**WHAT TO PRODUCE:** From the line containing "left: 95px ->" through the end of the material below, output each line exactly as written, with pictures excluded.

**THE INPUT:**
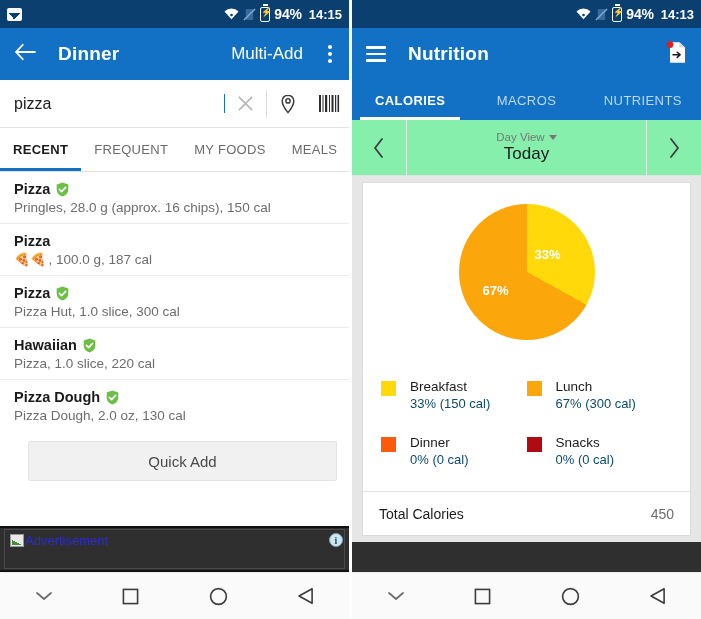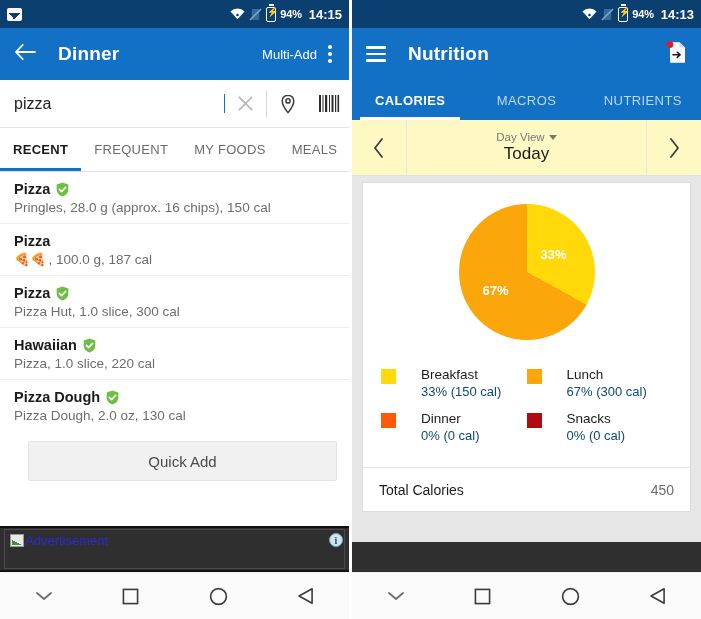"94%" .pct { font-size: 11px -> 14px }
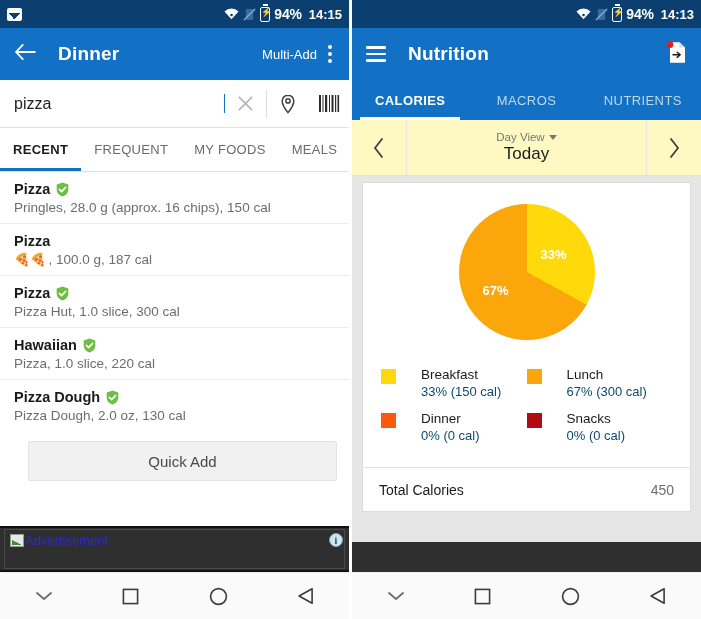"Multi-Add" .multiadd { font-size: 13px -> 17px; margin-right: 8px -> 22px }
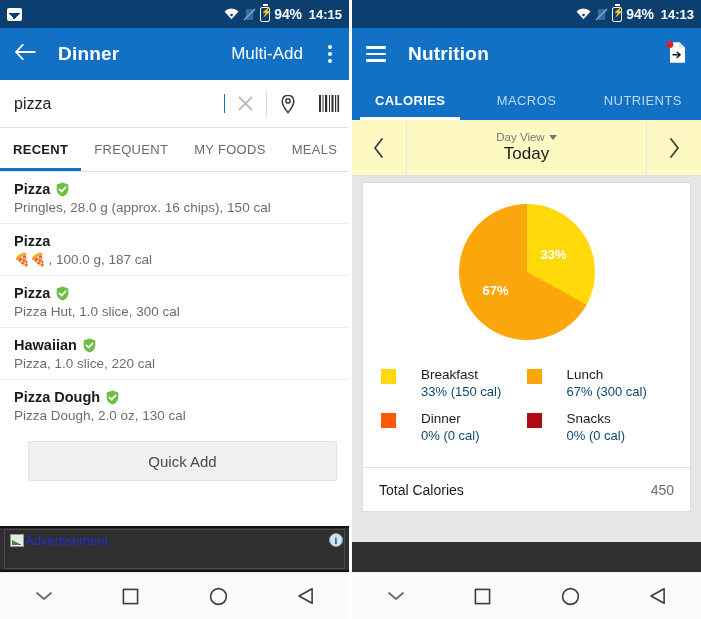"Day View" .daybar { background: #fef9c3 -> #86efac }
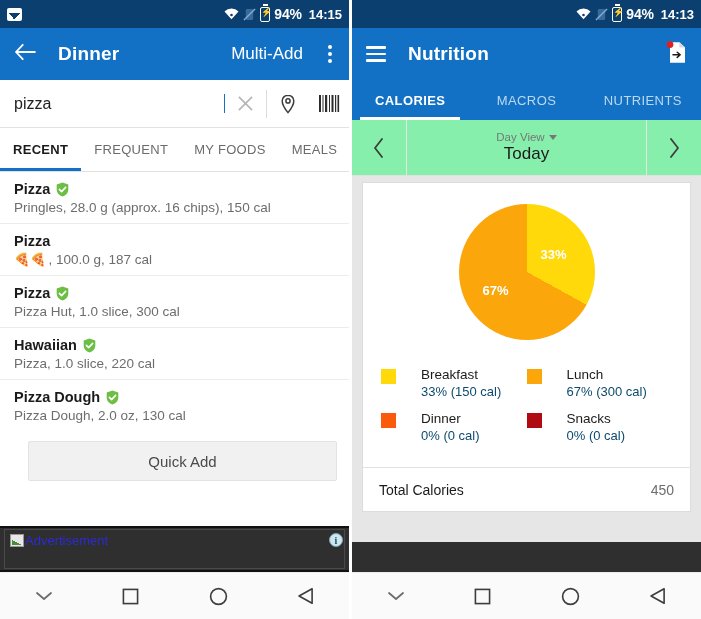"33%" span.pie-label { left: 95px -> 89px }
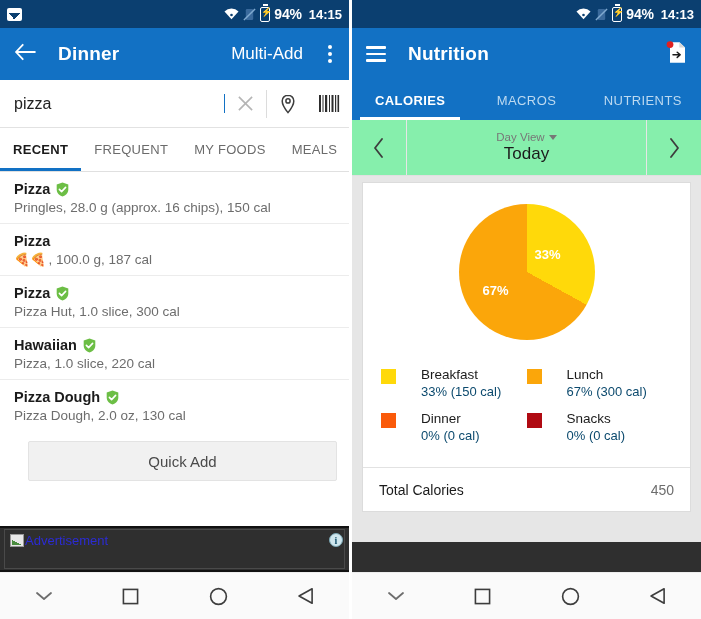"Breakfast" .legend-item { gap: 25px -> 14px; margin-top: none -> 12px }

**WRITTEN SOLUTION:**
"33%" span.pie-label { left: 95px -> 89px }
"Breakfast" .legend-item { gap: 25px -> 14px; margin-top: none -> 12px }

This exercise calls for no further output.